The local population is of mixed descent with approximately 80% Arabs and 20% Persians. In addition, there are a large number of guest workers, mainly from Asia. The official language is Arabic, but English is very common. Bahrain is an Islamic country with a majority of Shia Muslims, but it is less conservative than neighboring countries. The regime is a traditional emir’s regime with an autocratic ruler who, among other things. single-handedly appoints the government.
- Countryaah: Do you know how many people there are in Bahrain? Check this site to see population pyramid and resident density about this country.
Several places in the country have rich freshwater springs, and Bahrain is an ancient agricultural culture.

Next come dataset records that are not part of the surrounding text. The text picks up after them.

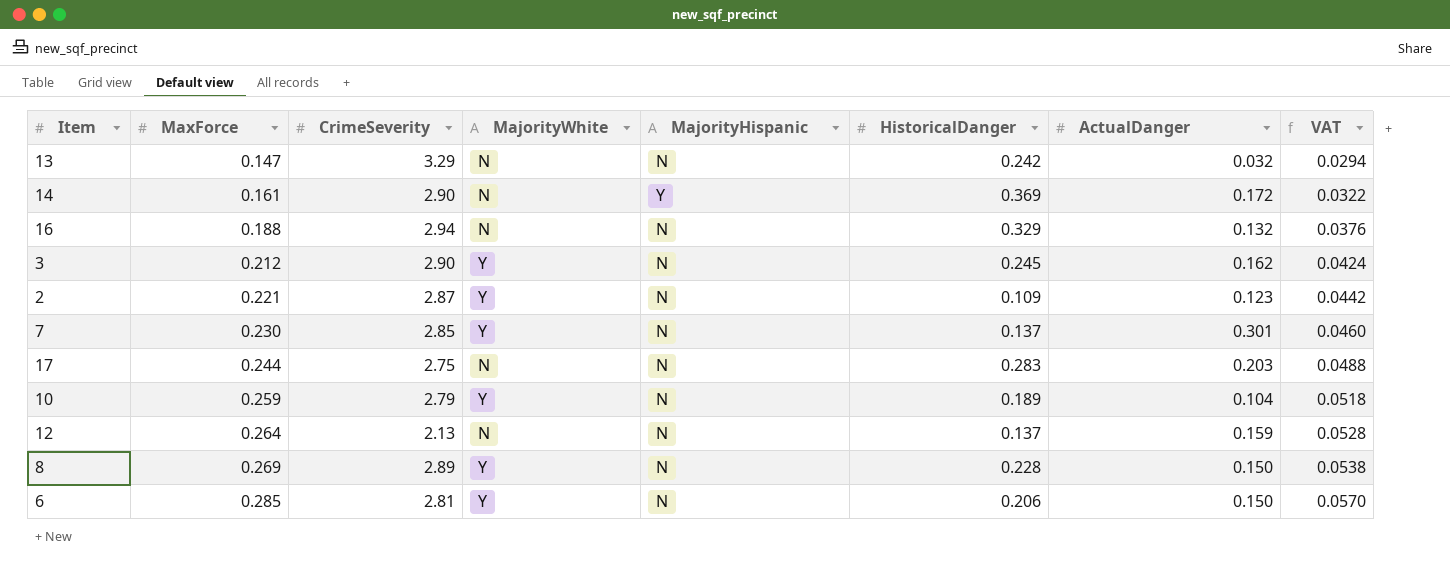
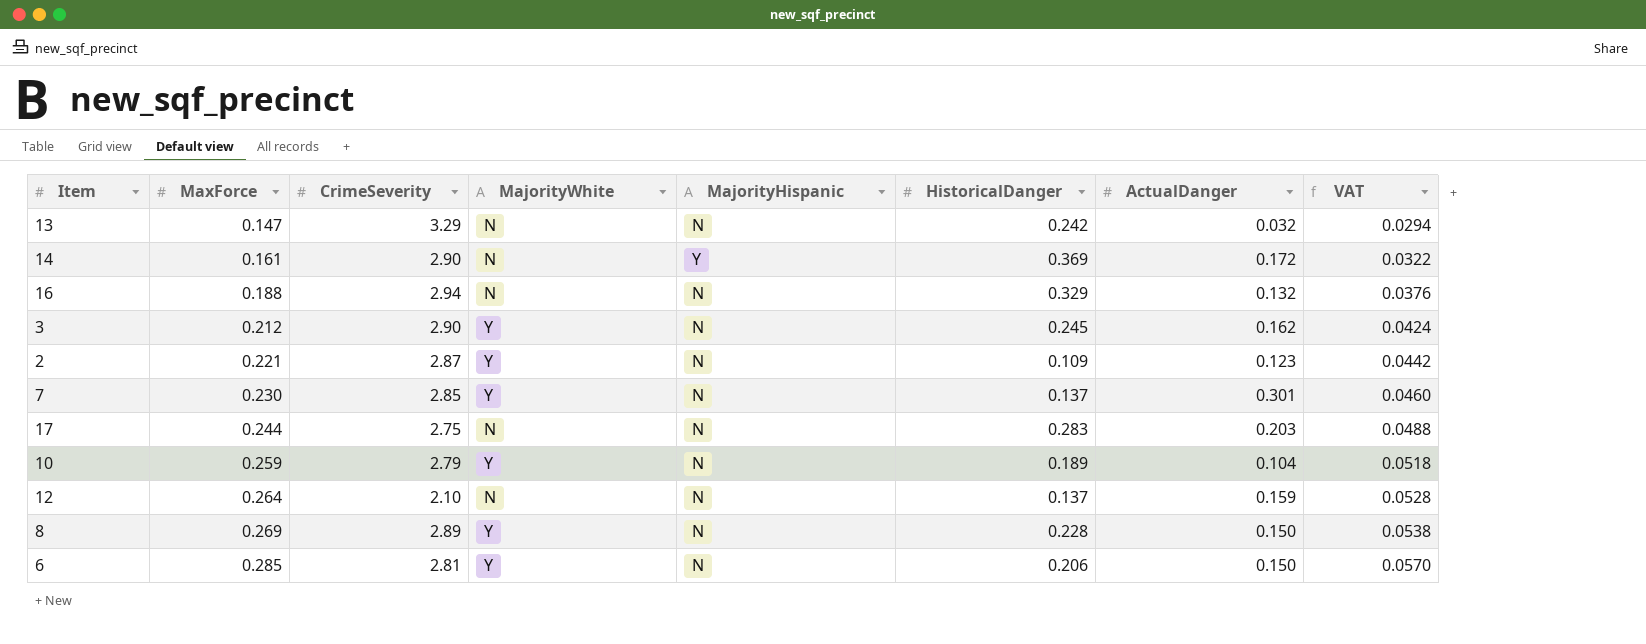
12 | CrimeSeverity: 2.13 -> 2.10

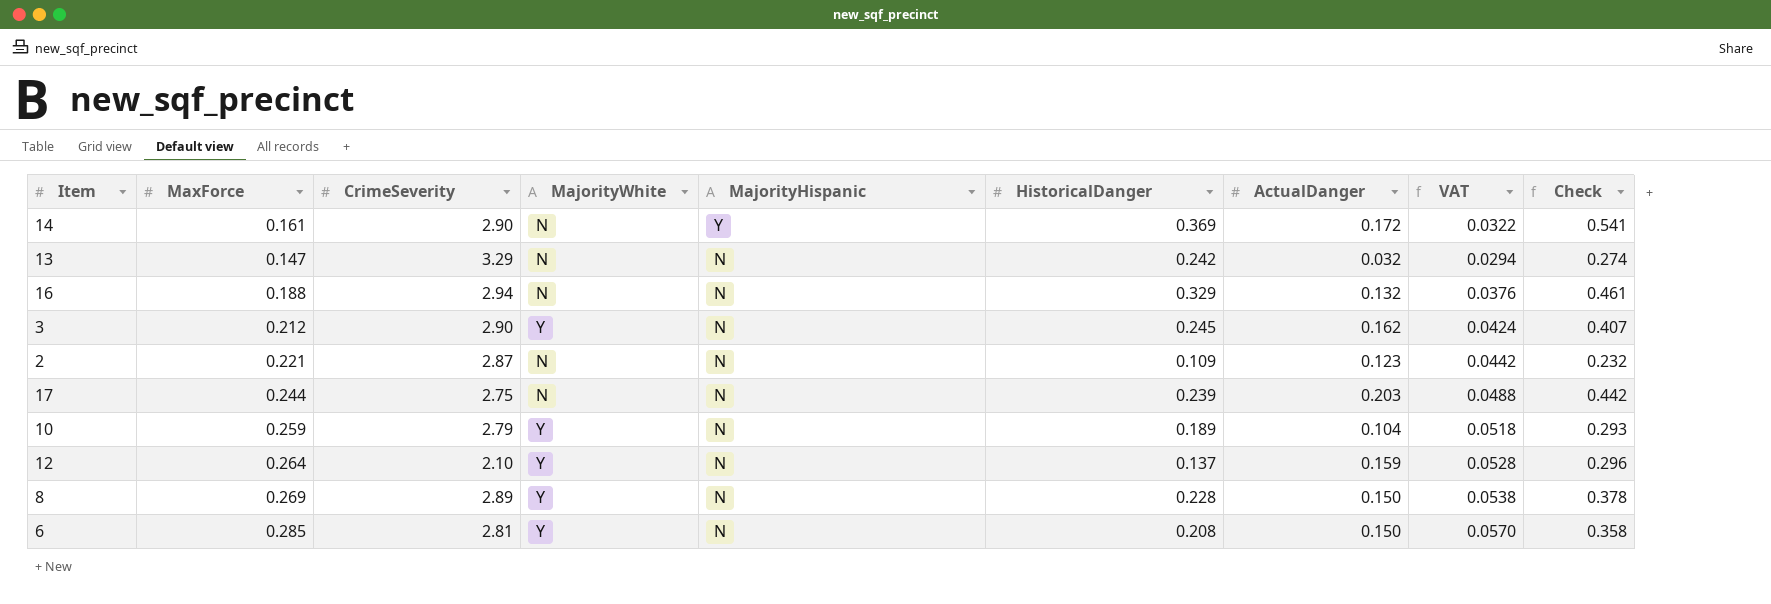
row order: MaxForce ascending -> MajorityHispanic descending
column Check | formula: none -> [HistoricalDanger] + [ActualDanger]
row 7: 0.230 | 2.85 | Y | N | 0.137 | 0.301 | 0.0460 -> none
2 | MajorityWhite: Y -> N
17 | HistoricalDanger: 0.283 -> 0.239
12 | MajorityWhite: N -> Y
6 | HistoricalDanger: 0.206 -> 0.208

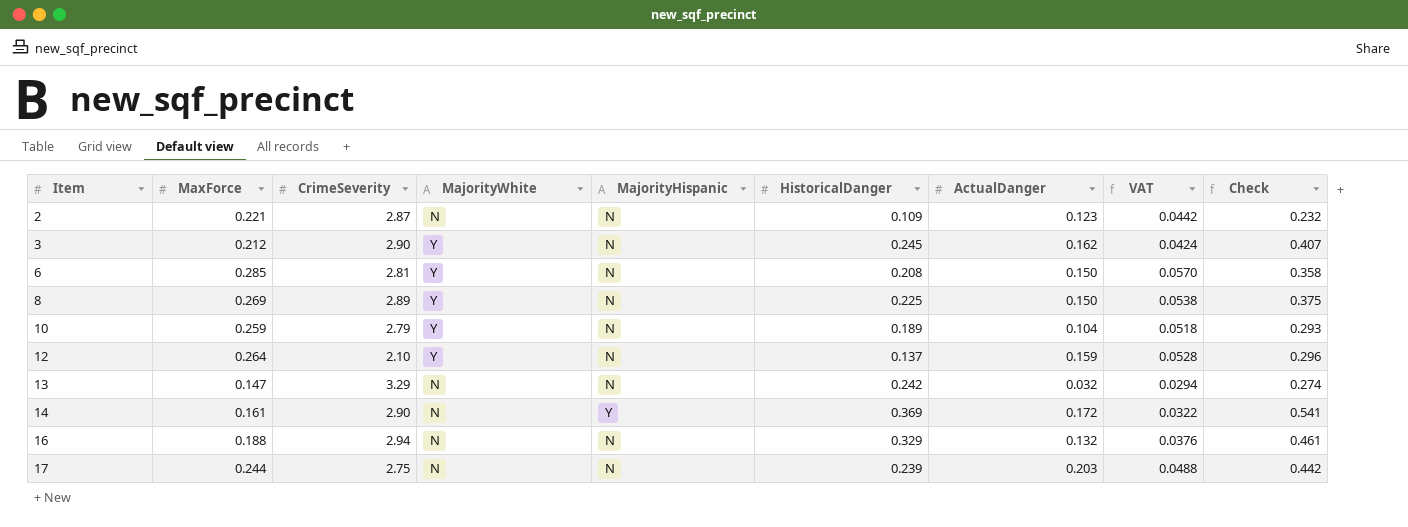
row order: MajorityHispanic descending -> Item ascending
8 | HistoricalDanger: 0.228 -> 0.225
8 | Check: 0.378 -> 0.375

Furthermore, pearl fishing was a significant secondary income until the production of cultured pearls degraded this market. Bahrain is located in the middle of the world’s most important oil field, and it was here that the area’s first oil production began. However, Bahrain’s oil resources are far smaller than those of neighboring countries, and they will soon be depleted. On the other hand, there are still significant natural gas reserves. The country is undergoing a radical transformation from an oil economy to an investment in the trade and finance sector. In fierce competition with Dubai and Qatar, Bahrain has set itself the goal of becoming the Gulf Trade and Finance Center. Oil revenues have been invested in extensive modernizations of the infrastructure, including bridge and port facilities, and an industrial sector with aluminum fabrication is under construction. Modernization efforts have led to significant easing of both economic conditions and the regulation of everyday life. Due in particular to the latter, Bahrain is a favorite excursion destination for both Arabs and foreigners living in the Gulf, and the tourism sector is a high priority in the economic transition. For culture and traditions of Bahrain, please check animalerts.
approximately two thirds of the population are Bahraini; of these, 99% are Muslims. Shia Islam is dominant and up to 70% are Shiites. It has given rise to certain frictions, as the leading strata of society, including the ruling al-Khalifa family, are Sunnis. Officially, there is religious freedom in Bahrain, but Islam is the official religion.